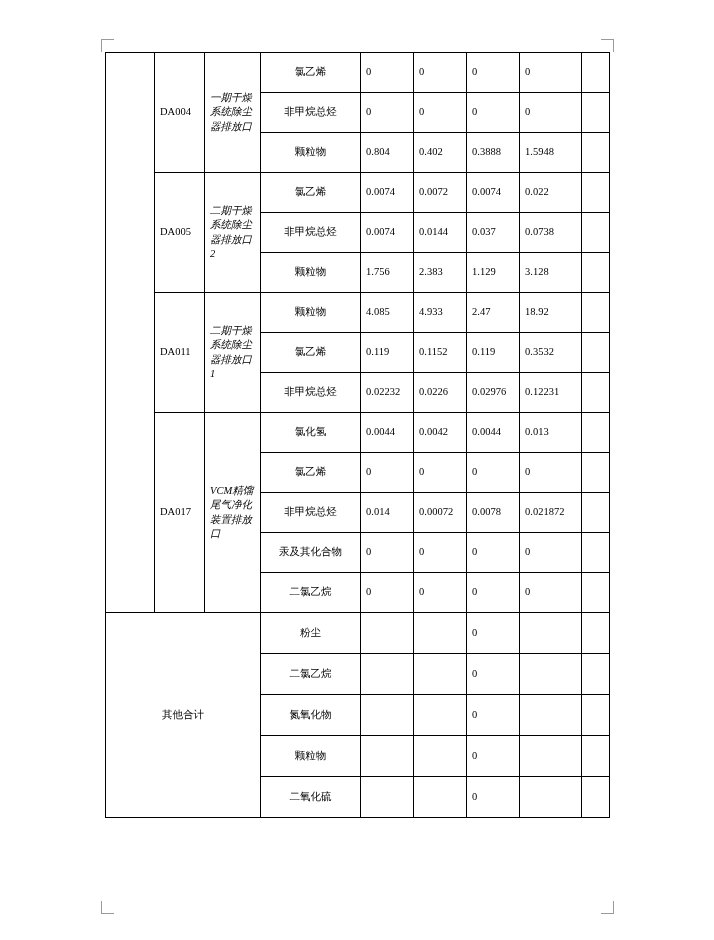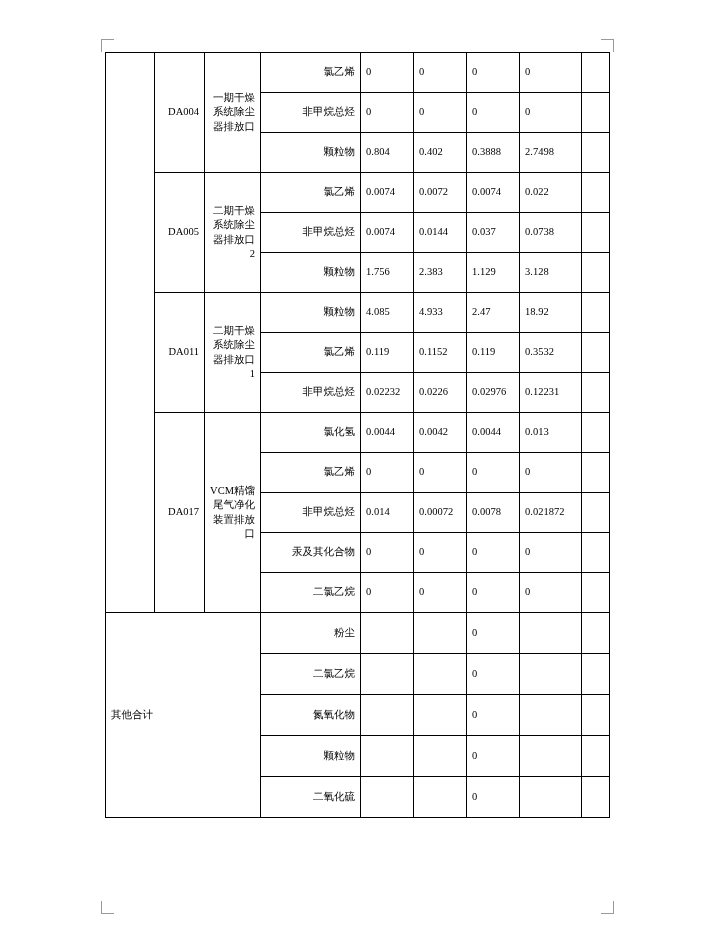--- a/index.html
+++ b/index.html
@@ -78,7 +78,7 @@
     padding-left: 6px;
   }
   .cell-pollutant {
-    text-align: right;
+    text-align: center;
     padding-left: 7px;
     font-size: 11px;
   }

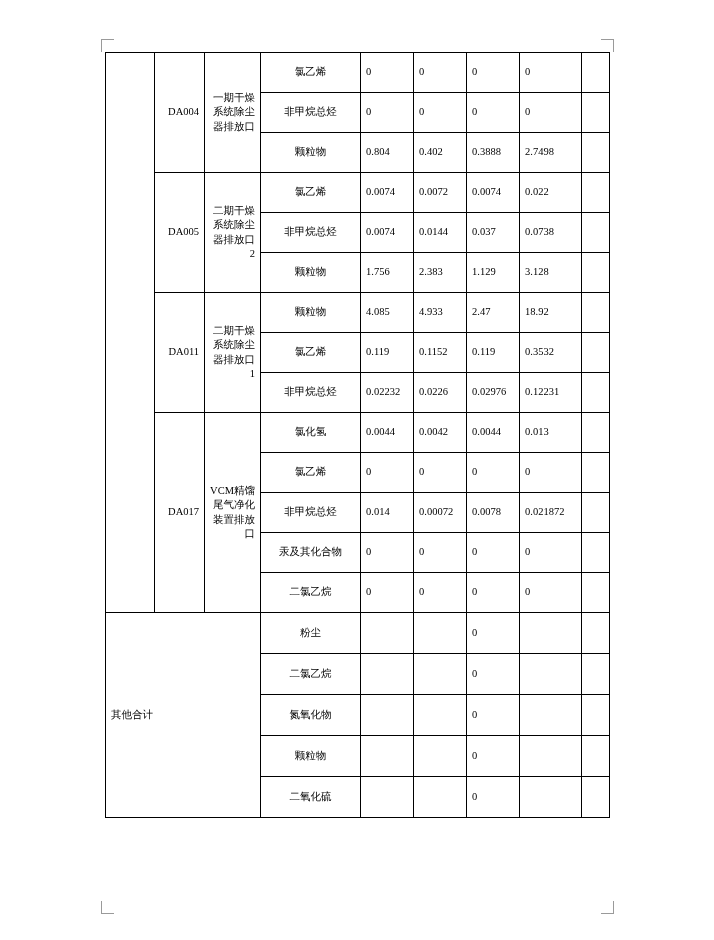--- a/index.html
+++ b/index.html
@@ -72,10 +72,11 @@
     font-size: 10.5px;
   }
   .cell-outlet {
-    text-align: right;
+    text-align: left;
     font-size: 10.5px;
     line-height: 1.5;
     padding-left: 6px;
+    font-style: italic;
   }
   .cell-pollutant {
     text-align: center;

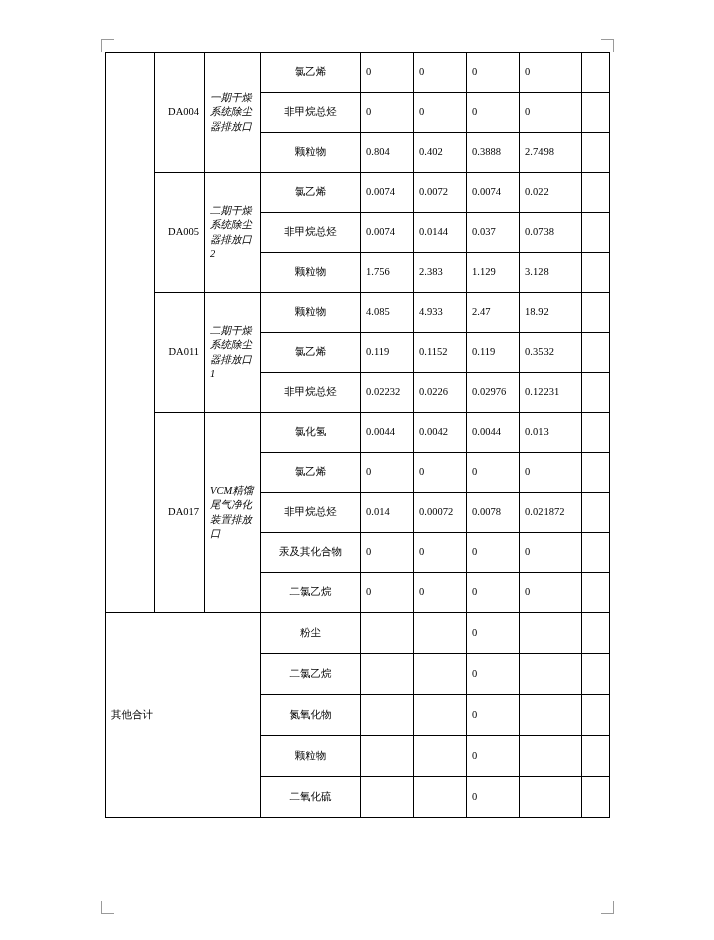--- a/index.html
+++ b/index.html
@@ -67,7 +67,7 @@
   col.c8 { width: 28px; }
 
   .cell-code {
-    text-align: right;
+    text-align: left;
     font-family: "Liberation Serif", serif;
     font-size: 10.5px;
   }

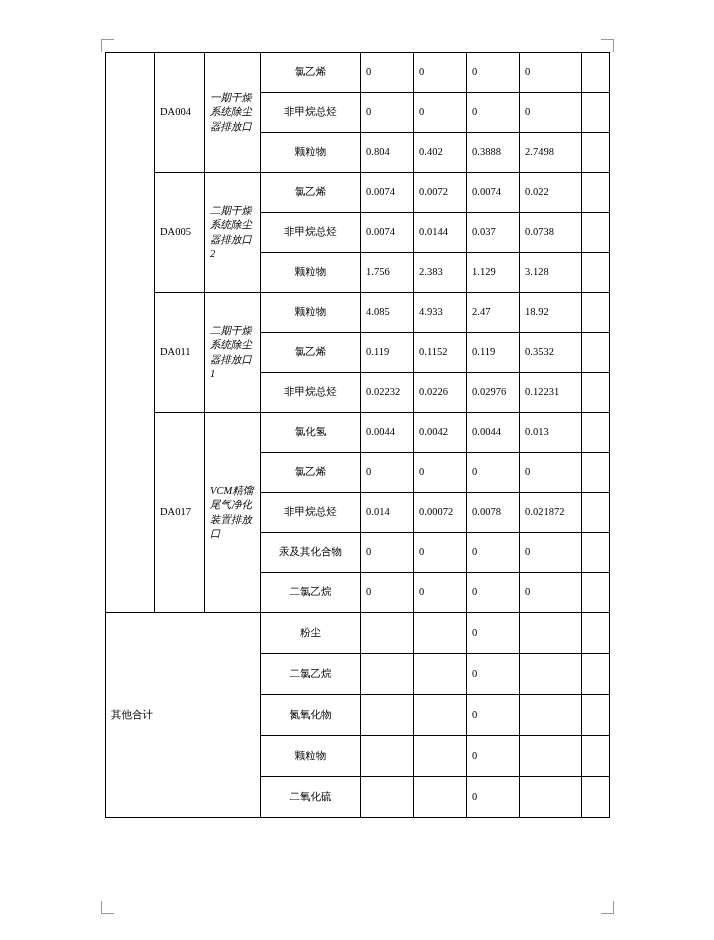--- a/index.html
+++ b/index.html
@@ -144,7 +144,7 @@
           <td class="cell-num">0.804</td>
           <td class="cell-num">0.402</td>
           <td class="cell-num">0.3888</td>
-          <td class="cell-num">2.7498</td>
+          <td class="cell-num">1.5948</td>
           <td class="cell-num"></td>
         </tr>
 

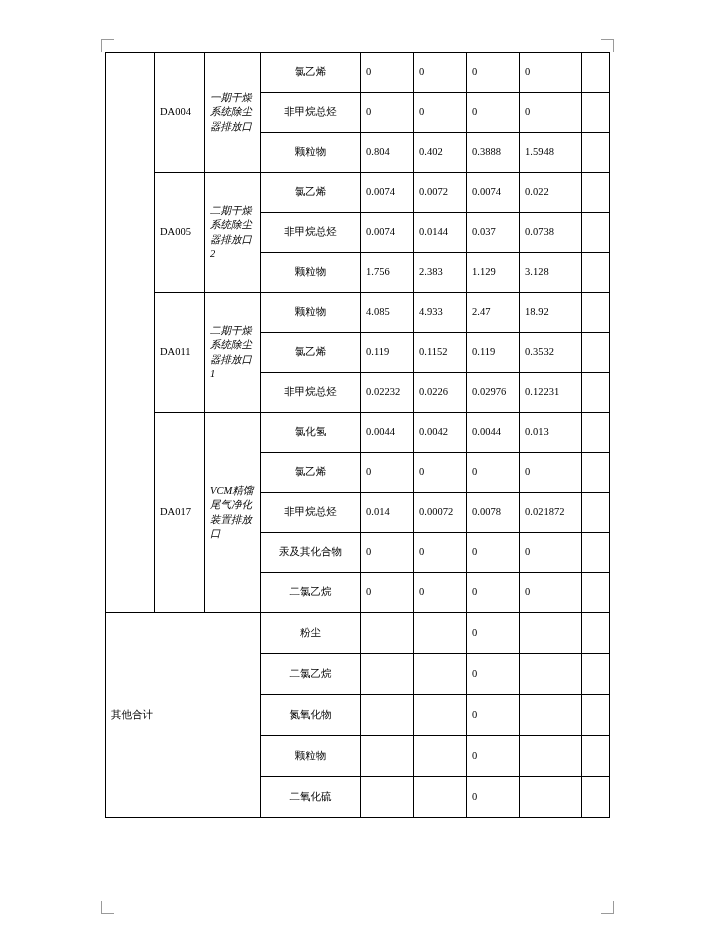--- a/index.html
+++ b/index.html
@@ -90,6 +90,7 @@
   }
   .cell-blank { }
   .cell-total {
+    text-align: center;
     font-size: 11px;
   }
   .r-tall { height: 40px; }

━━━━━━━━━━━━━━━━

◆ **REQUIREMENT**: Report every line containing the string "class" in the material.

◆ **REPLY**:
           <td class="cell-num">0.804</td>
           <td class="cell-num">0.402</td>
           <td class="cell-num">0.3888</td>
-          <td class="cell-num">2.7498</td>
+          <td class="cell-num">1.5948</td>
           <td class="cell-num"></td>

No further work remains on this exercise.